AlexR2D2 / metabase_duckdb_driver

Metabase DuckDB Driver shipped as 3rd party plugin
Apache License 2.0
70 stars 21 forks source link

Loading files from S3 (or any HTTP location) via httpfs #18

Closed etoulas closed 9 months ago

etoulas commented 9 months ago

Hi,

I would be interested in using the httpfs extensions for DuckDB. https://duckdb.org/docs/extensions/httpfs#running-queries-over-s3

With the extension it is possible do the following:

SELECT column_a FROM 'https://domain.tld/file.parquet';
SELECT * FROM 's3://bucket/file.parquet?s3_access_key_id=accessKey&s3_secret_access_key=secretKey';

Is this already included in this driver?

If not, how can it be integrated?

Thanks

AlexR2D2 commented 9 months ago

Hi, at least this thing works in the Metabase query editor (in the latest release)

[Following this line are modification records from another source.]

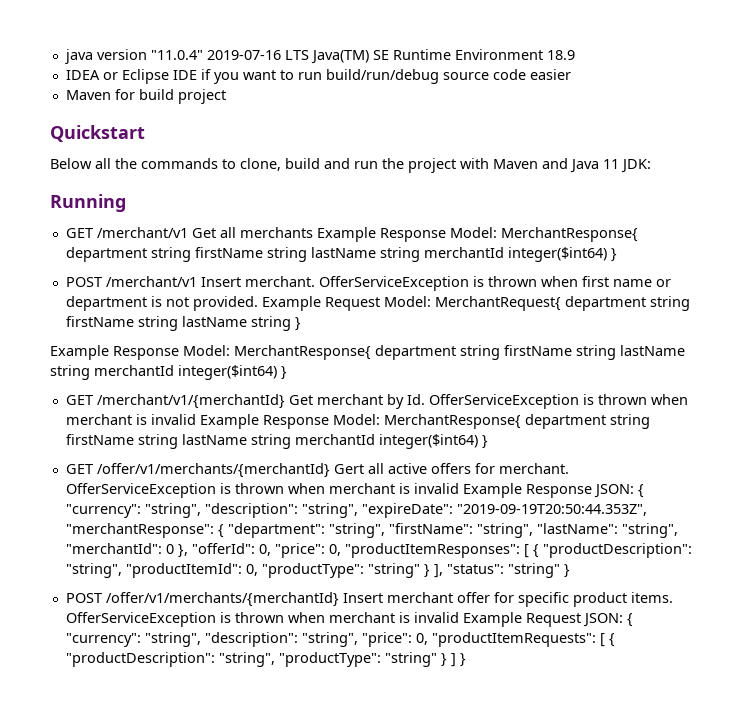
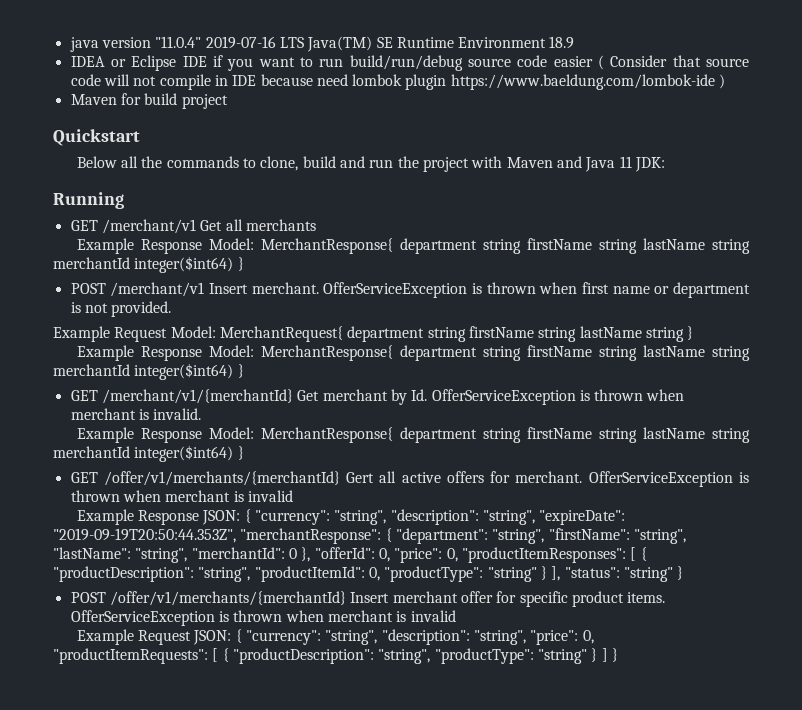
(571, 74) none -> [597,55,749,70] [70,74,726,90] ( Consider that source code will not compile in IDE because need lombok plugin https://www.baeldung.com/lombok-ide )
(313, 232) none -> (316, 225) //
(258, 303) none -> (172, 309) //
[150,414,196,425] invalid -> [153,408,202,420] invalid. //
(459, 488) none -> (293, 496) //
(459, 617) none -> (456, 616) //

SELECT title, question FROM 'https://huggingface.co/datasets/duorc/resolve/refs%2Fconvert%2Fparquet/ParaphraseRC/test/0000.parquet';
etoulas commented 9 months ago

Thanks @AlexR2D2.

On my first try I got an error but it provided a solution, too.

I had to execute INSTALL httpfs; first. Then your query worked indeed.

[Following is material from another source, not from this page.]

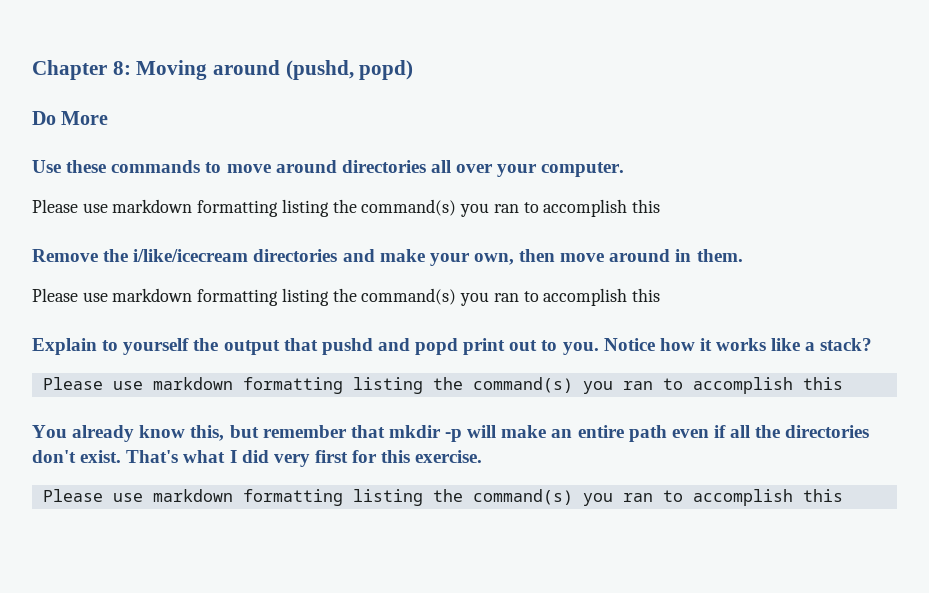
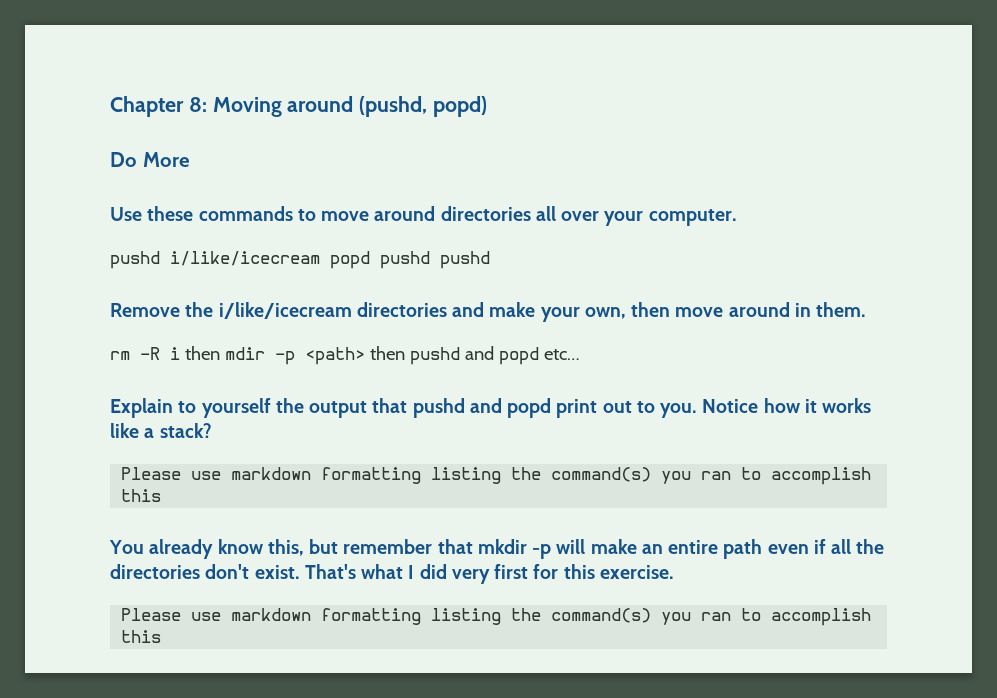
[32,199,660,217] Please use markdown formatting listing the command(s) you ran to accomplish this -> [110,251,490,269] pushd i/like/icecream popd pushd pushd
[32,288,660,306] Please use markdown formatting listing the command(s) you ran to accomplish this -> [110,346,580,365] rm -R i then mdir -p <path> then pushd and popd etc…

It looked into the user directory for the extension. So, I guess it has to be installed first before it can be used?

image

AlexR2D2 commented 9 months ago

Yes, at first you must install and load extension. For example

INSTALL httpfs;
LOAD httpfs;
<now you can use an httpfs extension>

You can read more about extensions here

etoulas commented 9 months ago

From the docs:

If an extension is not already available locally, it will be installed from the official extension repository (extensions.duckdb.org).

This was achieved with INSTALL httpfs.

Autoloadable extensions are loaded on first use.

The LOAD httpfs was implicit when I tried the example query you provided.

Amazing duck 🦆